It’s Hanukkah. Or Chanukah, if you prefer.
And no, it isn’t “Jewish Christmas,” although as the holiday has gained more visibility in recent years (I attribute this to Adam Sandler and “The Hanukkah Song”), it’s taken on characteristics of Christmas. Like this idea that Hanukkah is a time for peace and love. It’s all over the cards: “Peace and Love and Light.” Live, laugh, love for Jewish people, I guess.
Thing is, Hanukkah commemorates an uprising where Jews refused to be assimilated into Syrian-Greek culture in the second century BCE. The priest Matisyahu and, later, his son Judah (The Maccabee) led a guerilla uprising against the Greeks and recaptured the Holy Temple in Jerusalem, cleared it of idols, and rededicated it on the 25th day of Kislev. Problem was, they only had enough oil for the temple menorah to last one day. But—wonder of wonders, miracle of miracles, that small amount of oil last eight days, until more oil was brought.
So, these days, we light a menorah (technically a chanukiah, which is specific to the holiday) for eight days, using either oil or candles. I use candles. Oil-burning menorahs scare the shit out of me for some reason I can’t adequately articulate. I’m convinced they’ll burn my house to the ground with me in it. No, I don’t know why. Yes, I know people around the world use oil-burning menorahs and don’t die.
And the Talmud commands us to publicize the miracle. Pirsumay nisa, in Aramaic. That means when we kindle the lights of our chanukiah, we must place it where it can be seen. Because we should take pride in being Jewish after resisting assimilation, basically. Also to remind ourselves and one another of the miracle. But primarily to let as many people as possible know that they are passing a Jewish home.
Now, more than ever I think, that’s vital.
2022 has seen a rise in antisemitism not seen since World War Two, and that is unsettling. We’ve all seen that photograph of the menorah in the window of a home across from the headquarters on the Nazi Party, taken in 1931, before the party’s rise to power in Germany. It’s a powerful image.
And somewhat prophetic. Jews are still around and the Nazi Party isn’t. Yes, I know we have neo-Nazis and other far-right lunatics, as the 1538 incidences of antisemitism reported by the Anti-Defamation League this year attest to. But we’re still here and we’re still publicizing the miracle of the oil that occurred after that other time someone thought they’d wipe us out.
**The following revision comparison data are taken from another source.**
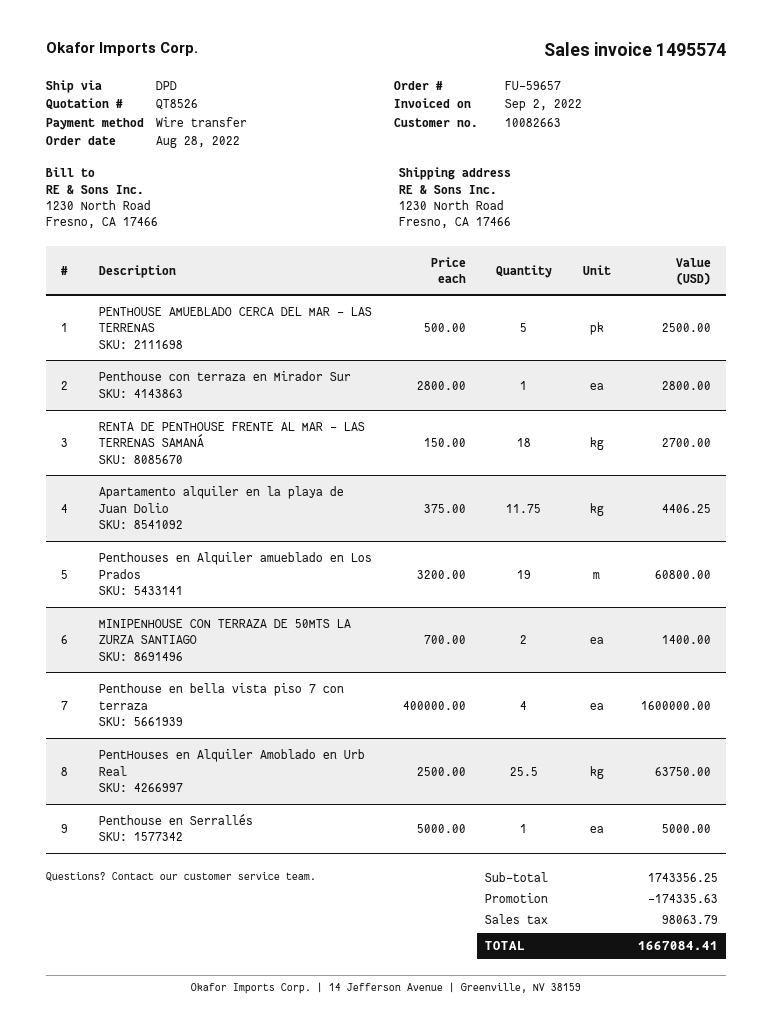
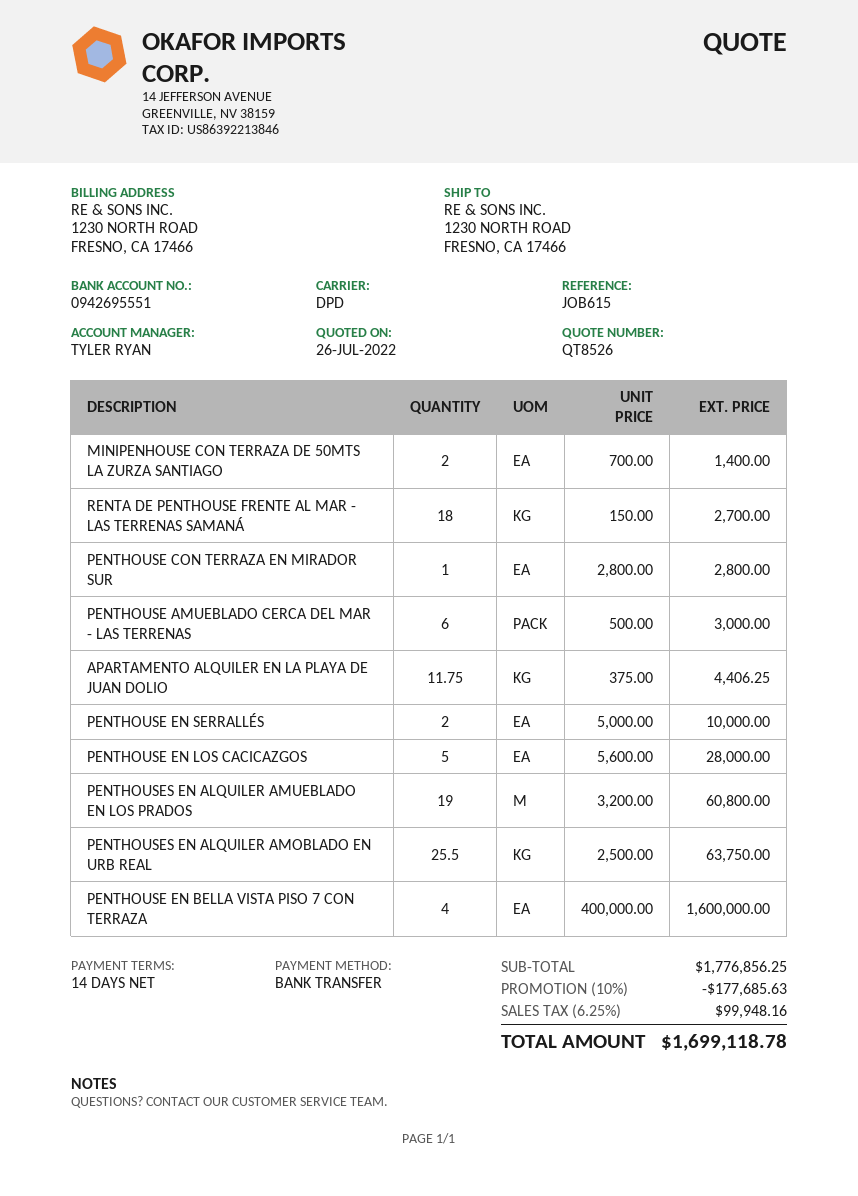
PENTHOUSE AMUEBLADO CERCA DEL MAR - LAS TERRENAS: 5 x 500.00 = 2500.00 -> 6 x 500.00 = 3000.00
Penthouse en Serrallés: 1 x 5000.00 = 5000.00 -> 2 x 5000.00 = 10000.00
PENTHOUSE EN LOS CACICAZGOS: none -> 5 x 5600.00 = 28000.00
subtotal: 1743356.25 -> 1776856.25
discount: 174335.63 -> 177685.63
tax: 98063.79 -> 99948.16
total: 1667084.41 -> 1699118.78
And I don’t mean to get preachy, but it’s the truth.
Now we light the menorah and hold our collective breath and hope it doesn’t bring unwanted attention. I live in a pretty liberal suburb of Atlanta and there are a lot of Jewish families in my neighborhood. The Kroger near my job has an 8-foot menorah in the parking lot. I feel safe lighting my candles every night. But I was listening to NPR the other day and a woman said she probably wouldn’t put her menorah where it could be seen from the street because the Proud Boys had marched through her neighborhood. The fucking Proud Boys.
Yes, this is Georgia and Georgia is a red state, I don’t care how much the news calls it a purple state. Atlanta and its suburbs are a big blue hole in a desert of red. The way Lesotho is completely surrounded by South Africa. But the Proud Boys have never marched through my neighborhood, so I heard that and it chilled me. In 2022, seventy-seven years after the concentration camps were liberated and the Nazi Party was defeated, we have Jewish people in America who are afraid to display their menorahs and fulfill the mitzvah of pirsumay nisa. It’s bullshit.
And I don’t know what to do about it, other than to light my menorah every night this Hanukkah and put it where anyone walking or driving by can see it and know that we’re here. Despite 4000 years of people trying to destroy us, we’re still here.
(The hippo menorah is my husband’s. He loves hippos.)
Thanks for sharing, Zev. Your writing is a force for good against those that you mention here.